Though the USMLE Step 1 passing score is currently 194, after years of debate, the Invitational Conference on USMLE Scoring (InCUS) announced their long-awaited decision to transition the USMLE Step 1 to only a pass/fail outcome.

In the weeks and months to follow as everyone awaits further information from InCUS, there will be much speculation. For now, here are the answers to the questions we've gotten so far from the update:

1. When will the USMLE Step 1 become pass/fail?

Per the announcement, the earliest the USMLE Step 1 will change to a pass/fail system is January 1st, 2022. The InCUS stated in their decision that further information — likely about how the change will be "rolled out" — will be available later this year. It's unclear how the USMLE will handle students who took the test before 2022 but delay applying (MSTP, gap/research years) until after the pass/fail change.

2. Will Step 2 CK, 2 CS and Step 3 become Pass/Fail also?

USMLE Steps 2 CK and 3 will still be reported based on numerical score outcomes. (Note: As of January 1, 2020, the passing score for Step 3 increased to 198 from a 196.) Step 2 CS will remain pass/fail as per its current iteration.

3. Why is USMLE Step 1 changing to a Pass/Fail scoring system?

The USMLE Step 1 (and usually Step 2 CK) are taken during medical school, prior to applying to medical residencies. The score students have received on the USMLE Step 1 has been treated with a great deal of emphasis and consideration by residency programs when screening and selecting applicants. As you would imagine, this has caused a tremendous amount of stress for students with regard to preparing for Step 1 — and for the Match.

When the USMLEs were created in 1992, the creators did not envision a world in which the numerical scores would be given such weight when selecting residents, largely due to the inherent limitations of summing up an applicant's skills and experiences with a number.

Additionally, medical schools have had to essentially balance educating and training future generations of doctors while increasingly teaching to these standardized exams over time. In general, student engagement has decreased as they neared taking Step 1, often opting to give their full focus and attention to preparing for Step 1 rather than their medical coursework, often resulting in falling attendance at medical school lectures and widening philosophical disputes between students and Deans about efficient uses of their times.

Moving toward a pass/fail system, per the coalition, is hopefully a sign of system-wide changes to come, which will ideally bring more emphasis to demonstrating competencies in other ways, increasing diversity within different specialty programs, defining and selecting applicants not just based on numerical scores, but from a more well-rounded perspective.

4. Will I be affected by the change to Pass/Fail for Step 1?

If you're currently in medical school and will be taking the USMLE Step 1 prior to January 2022, you will still need to pass your Step 1 with a score of 194 or higher.

It's impossible to know for sure how a pass/fail USMLE Step 1 will affect the residency admissions process. Since many schools have to sift through hundreds, if not thousands, of applications many residency directors rely on certain key metrics to stratify applicants they should interview.
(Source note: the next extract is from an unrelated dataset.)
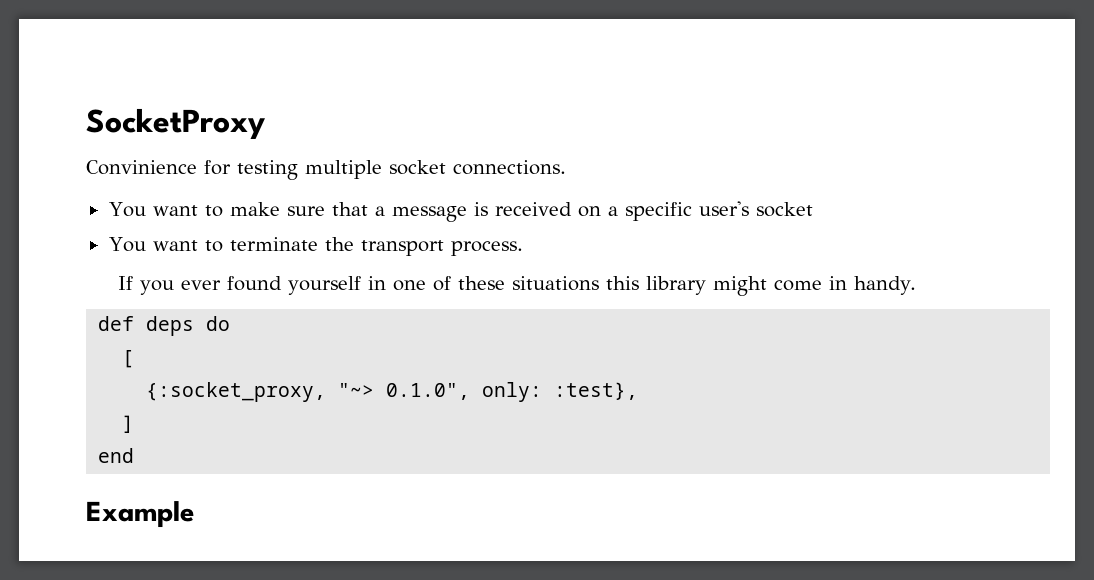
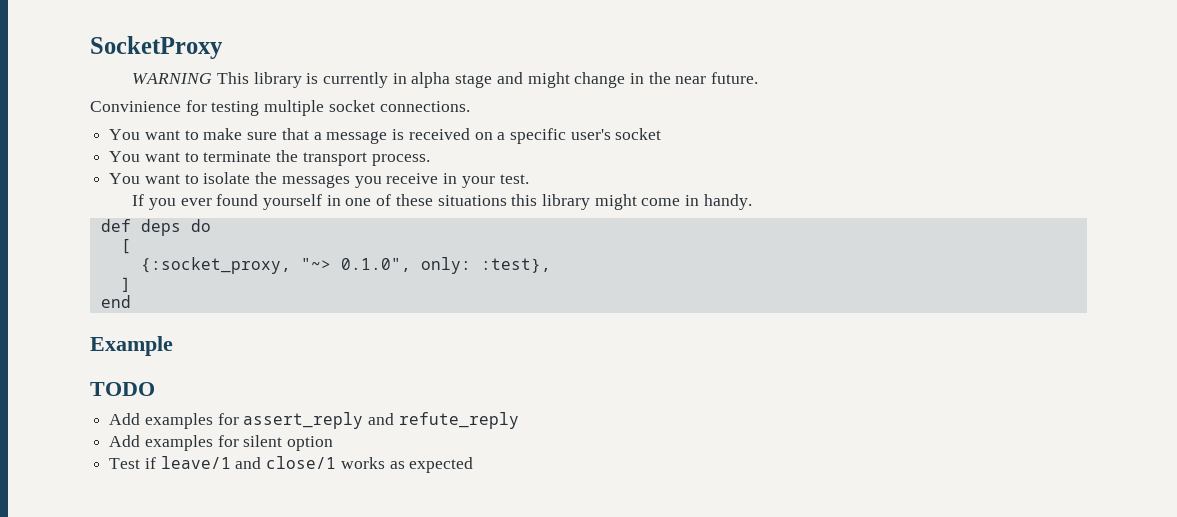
(265, 123) none -> [132,72,759,88] // WARNING This library is currently in alpha stage and might change in the near future.
(523, 248) none -> [109,172,529,188] // You want to isolate the messages you receive in your test.
(194, 514) none -> [90,382,155,396] [109,412,519,429] [109,435,334,451] [109,456,474,473] // TODO // Add examples for assert_reply and refute_reply // Add examples for silent option // Test if leave/1 and close/1 works as expected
With the change in Step 1 scoring, added weight will certainly be given to a student's Step 2 CK score and their clinical grades. This will substantially increase the importance of end-of-rotation Shelf exams. We believe that letters of recommendation, research activities and CVs in general will likely become increasingly important as well.

In our opinion, we think that medical residency programs will likely start to place more emphasis on considering a medical school's reputation when selecting residents for their program. If you are not yet in medical school, we believe that this transition will likely make the MCAT an even more important factor in the long run, because it ties into where you will ultimately attend medical school. What will remain to be seen is what kind of impact this may have for residency applicants from lesser-known schools or DO applicants to ACGME programs.

5. Where can I find more information about the USMLE Pass/Fail decision?

As of right now, the information that has been released by the USMLE can be found here

 

What the Step 1 Pass/Fail decision means for the future of med school:

Once the change to Step 1 scoring goes into effect, no longer will medical students put all of their eggs into the USMLE basket, hoping to ride a solid Step 1 score into a specialty of their choosing. No longer will they spend countless hours at the library, trying to eke out the last couple of points to differentiate themselves from other high-performers.

The name of the game will be passing USMLE Step 1, and for ~90% of medical students, the playing field will be leveled.

So, instead of asking ourselves how to get the highest Step 1 score possible, which was central to just about everything before the change, we must revisit the initial question that brought us here:

As a medical student, what can I do to build the fulfilling, financially and emotionally rewarding career that I want?

 

We can take a more short-term view, and the question becomes:

As a medical student, what can I do to secure a residency spot in the program and specialty I want? 

After all, it will be this residency that builds the bridge to and properly trains you to construct the aforementioned career.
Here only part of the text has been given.